Oleh: Kavadya Syska, S.P., M.Si. (Dosen Bidang Teknologi Pangan – Food Technologist, Universitas Nahdlatul Ulama)
Pertumbuhan populasi dan peningkatan kebutuhan akan pasokan air menyebabkan eksploitasi sumber air non-konvensional menjadi sorotan utama. Kebutuhan air untuk irigasi menjadi penyumbang terbesar dalam total penarikan air global, sehingga pemanfaatan sumber air non-konvensional sangat penting untuk memastikan keberlanjutan sumber daya air. Dalam konteks ini, inovasi teknologi dan manajemen yang tepat menjadi kunci untuk menjadikan sumber air non-konvensional sebagai alternatif berkelanjutan dalam irigasi pertanian.
Penelitian ini menawarkan tinjauan sistematis tentang aspek regulasi, teknologi, dan manajemen yang memungkinkan teknologi inovatif untuk memfasilitasi pemanfaatan sumber air non-konvensional. Salah satu langkah penting adalah mengkaji kualitas air dari sumber-sumber non-konvensional tersebut untuk memastikan keamanan dan kelayakannya digunakan dalam irigasi. Parameter fisik, kimia, dan biologis dari kualitas air sangat krusial, mengingat dampaknya terhadap tanaman, kesehatan manusia, dan lingkungan.
Ada lima sumber air non-konvensional yang dievaluasi dalam penelitian ini, yaitu air hujan/limpasan badai, air pendingin industri, air limbah hidrolik fraktur (hydraulic fracturing), air limbah proses industri, dan limbah domestik. Setiap sumber memiliki tantangan kualitas air tersendiri, seperti padatan tersuspensi, kebutuhan oksigen biokimia/kimia (BOD/COD), total padatan terlarut, total nitrogen, bakteri, dan kontaminan baru yang muncul. Dalam hal ini, teknologi yang tersedia untuk meningkatkan kualitas air dari sumber-sumber ini sangat penting untuk diadopsi agar air tersebut layak digunakan untuk irigasi.
Bagi dosen di bidang Teknologi Pangan, penelitian ini sangat penting karena irigasi yang baik dan efisien akan berdampak langsung pada produktivitas pertanian, terutama untuk komoditas pangan. Penggunaan air non-konvensional membuka peluang besar untuk mempertahankan sistem pertanian berkelanjutan di tengah krisis air yang terus meningkat. Namun, tantangan utama adalah bagaimana memadukan teknologi yang dapat diandalkan untuk meningkatkan kualitas air dengan biaya yang efisien serta mempertimbangkan risiko yang mungkin muncul baik terhadap tanaman maupun lingkungan.
Teknologi yang tersedia untuk memperbaiki kualitas air non-konvensional telah ditinjau secara komprehensif dalam penelitian ini, termasuk metode filtrasi, disinfeksi, serta proses pengolahan kimia dan biologis lainnya. Meskipun demikian, risiko yang mungkin muncul dari penggunaan air non-konvensional, seperti akumulasi kontaminan dalam tanaman atau dampak negatif terhadap kesehatan manusia, harus dipertimbangkan dengan serius. Oleh karena itu, perlunya regulasi ketat dan pemantauan yang konsisten menjadi salah satu faktor utama dalam penerapan teknologi ini.

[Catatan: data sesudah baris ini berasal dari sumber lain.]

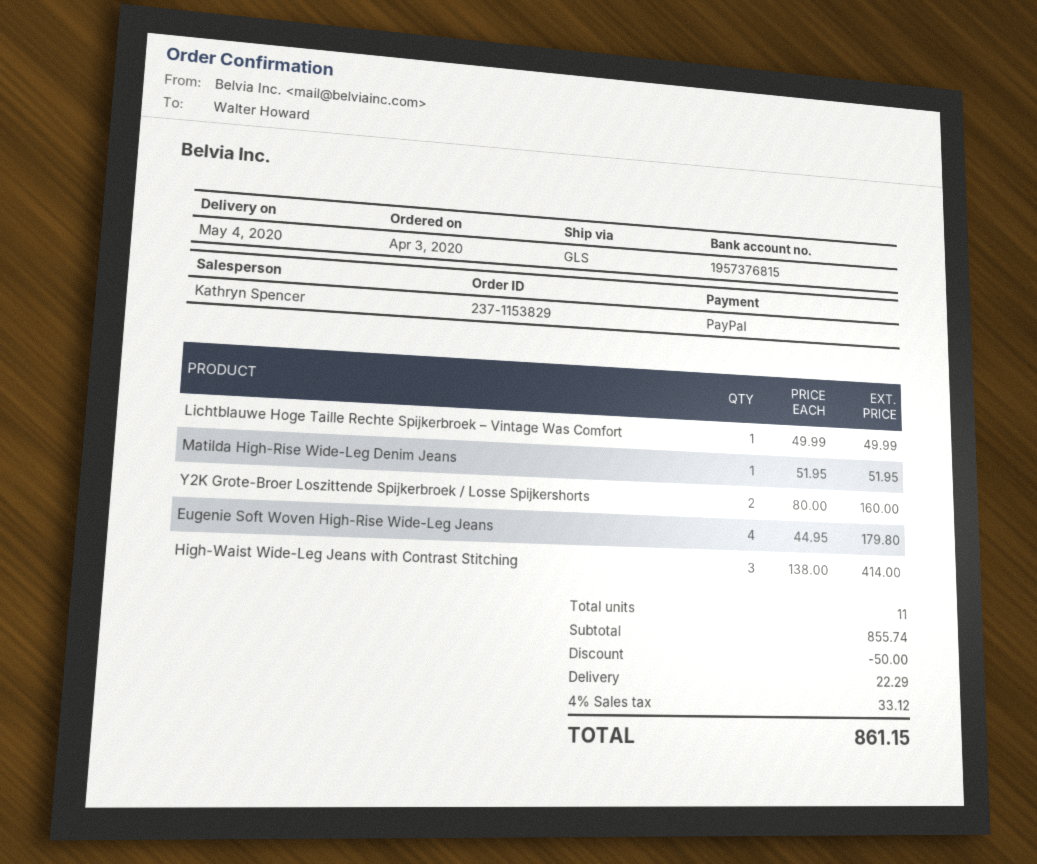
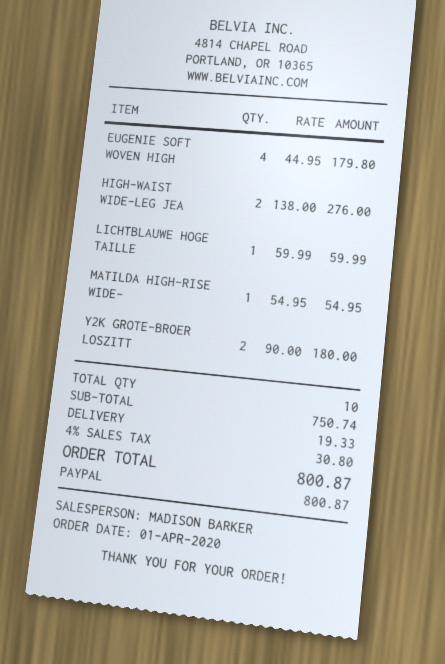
order date: 2020-04-03 -> 2020-04-01
sales rep: Kathryn Spencer -> MADISON BARKER
Lichtblauwe Hoge Taille Rechte Spijkerbroek – Vintage Was Comfort: 1 x 49.99 = 49.99 -> 1 x 59.99 = 59.99
Matilda High-Rise Wide-Leg Denim Jeans: 1 x 51.95 = 51.95 -> 1 x 54.95 = 54.95
Y2K Grote-Broer Loszittende Spijkerbroek / Losse Spijkershorts: 2 x 80.00 = 160.00 -> 2 x 90.00 = 180.00
High-Waist Wide-Leg Jeans with Contrast Stitching: 3 x 138.00 = 414.00 -> 2 x 138.00 = 276.00
total quantity: 11 -> 10
subtotal: 855.74 -> 750.74
discount: 50.00 -> none
shipping: 22.29 -> 19.33
tax: 4% = 33.12 -> 4% = 30.80
total: 861.15 -> 800.87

Studi ini juga mengidentifikasi tiga prioritas utama untuk penelitian masa depan, yaitu pengumpulan air non-konvensional yang lebih efisien, desain pengolahan yang sesuai dengan tujuan (fit-for-purpose treatment), dan penerapan proses yang hemat energi. Arahan ini sangat relevan dengan upaya menciptakan teknologi irigasi yang lebih ramah lingkungan dan ekonomis. Sebagai langkah awal, pengembangan teknologi yang hemat energi dalam pengolahan air non-konvensional akan mengurangi biaya operasional serta dampak lingkungan secara keseluruhan.

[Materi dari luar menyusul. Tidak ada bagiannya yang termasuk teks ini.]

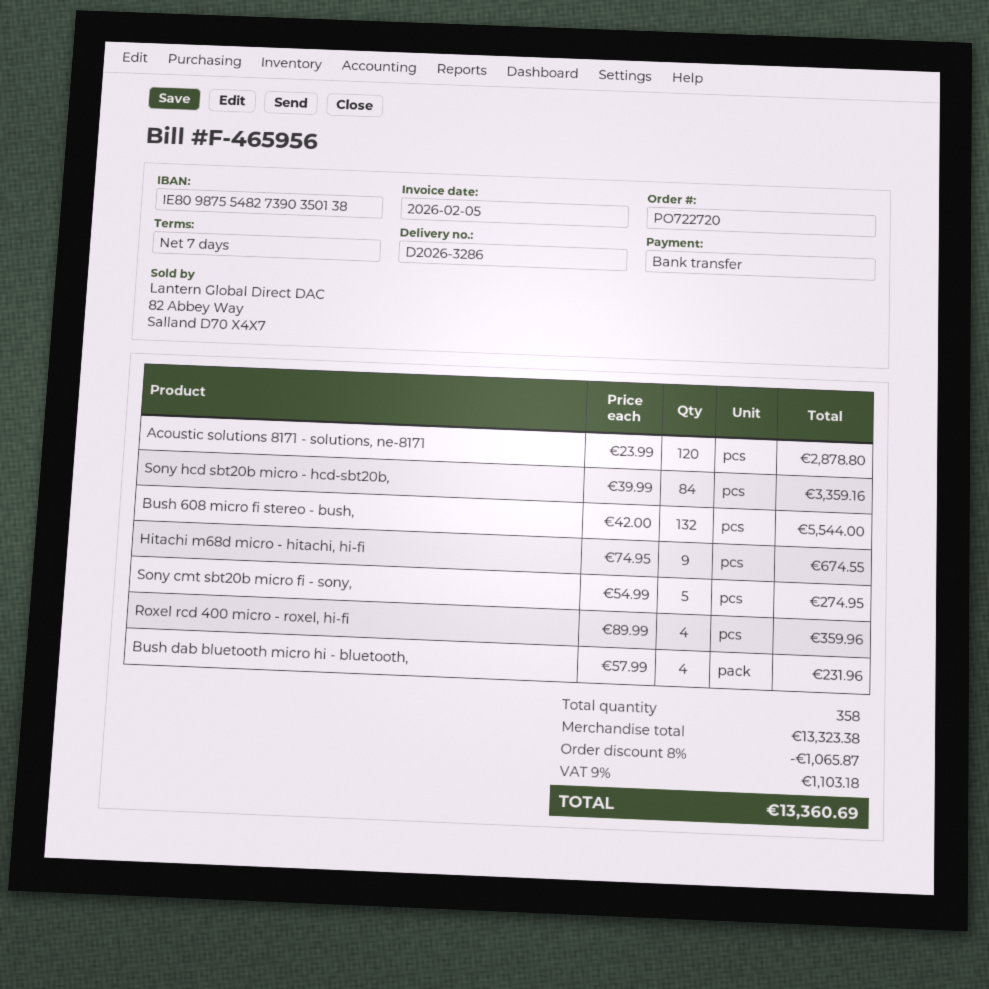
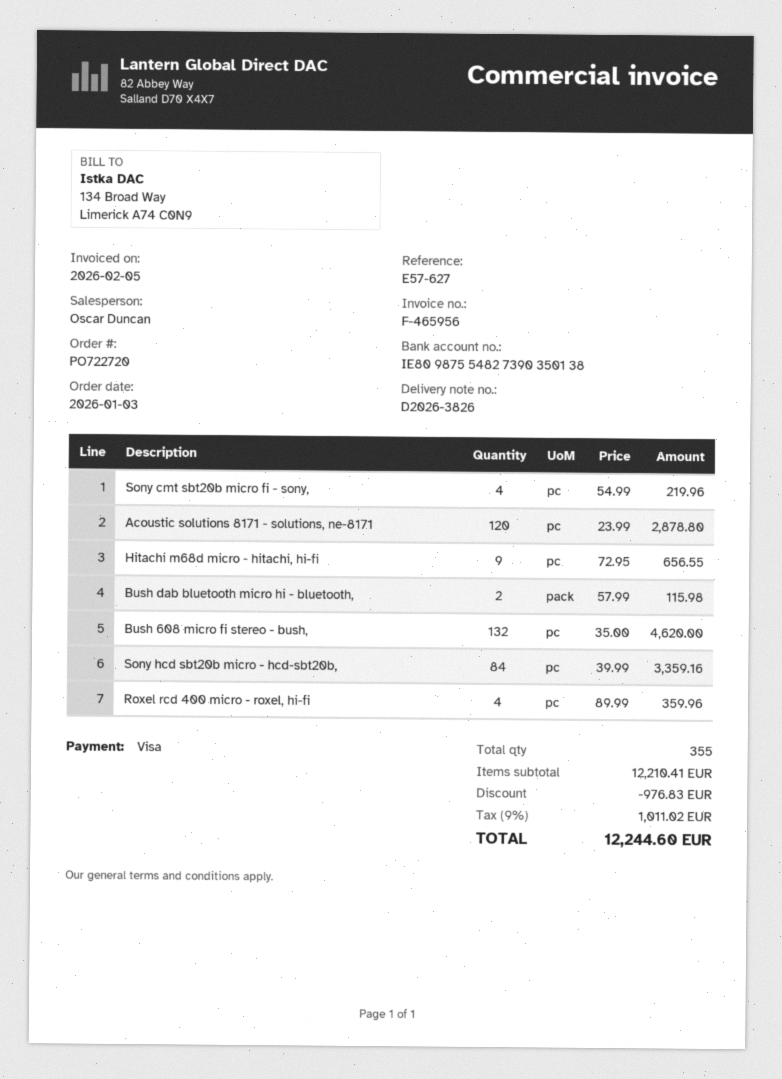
delivery note number: D2026-3286 -> D2026-3826
payment method: bank transfer -> Visa
Bush 608 micro fi stereo - bush,: 132 x 42.00 = 5544.00 -> 132 x 35.00 = 4620.00
Hitachi m68d micro - hitachi, hi-fi: 9 x 74.95 = 674.55 -> 9 x 72.95 = 656.55
Sony cmt sbt20b micro fi - sony,: 5 x 54.99 = 274.95 -> 4 x 54.99 = 219.96
Bush dab bluetooth micro hi - bluetooth,: 4 x 57.99 = 231.96 -> 2 x 57.99 = 115.98
total quantity: 358 -> 355
subtotal: 13323.38 -> 12210.41
discount: 1065.87 -> 976.83
tax: 9% = 1103.18 -> 9% = 1011.02
total: 13360.69 -> 12244.60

Kesimpulannya, pemanfaatan sumber air non-konvensional adalah solusi yang sangat menjanjikan untuk menjawab krisis air di masa depan, terutama untuk irigasi pertanian. Dengan inovasi teknologi yang tepat dan manajemen yang bijak, sumber air alternatif ini dapat mendukung pertanian berkelanjutan tanpa mengorbankan kualitas lingkungan. Sebagai dosen di bidang Teknologi Pangan, studi ini memberikan wawasan mendalam tentang pentingnya pengelolaan air untuk sektor pertanian, yang pada akhirnya akan berdampak pada ketahanan pangan global.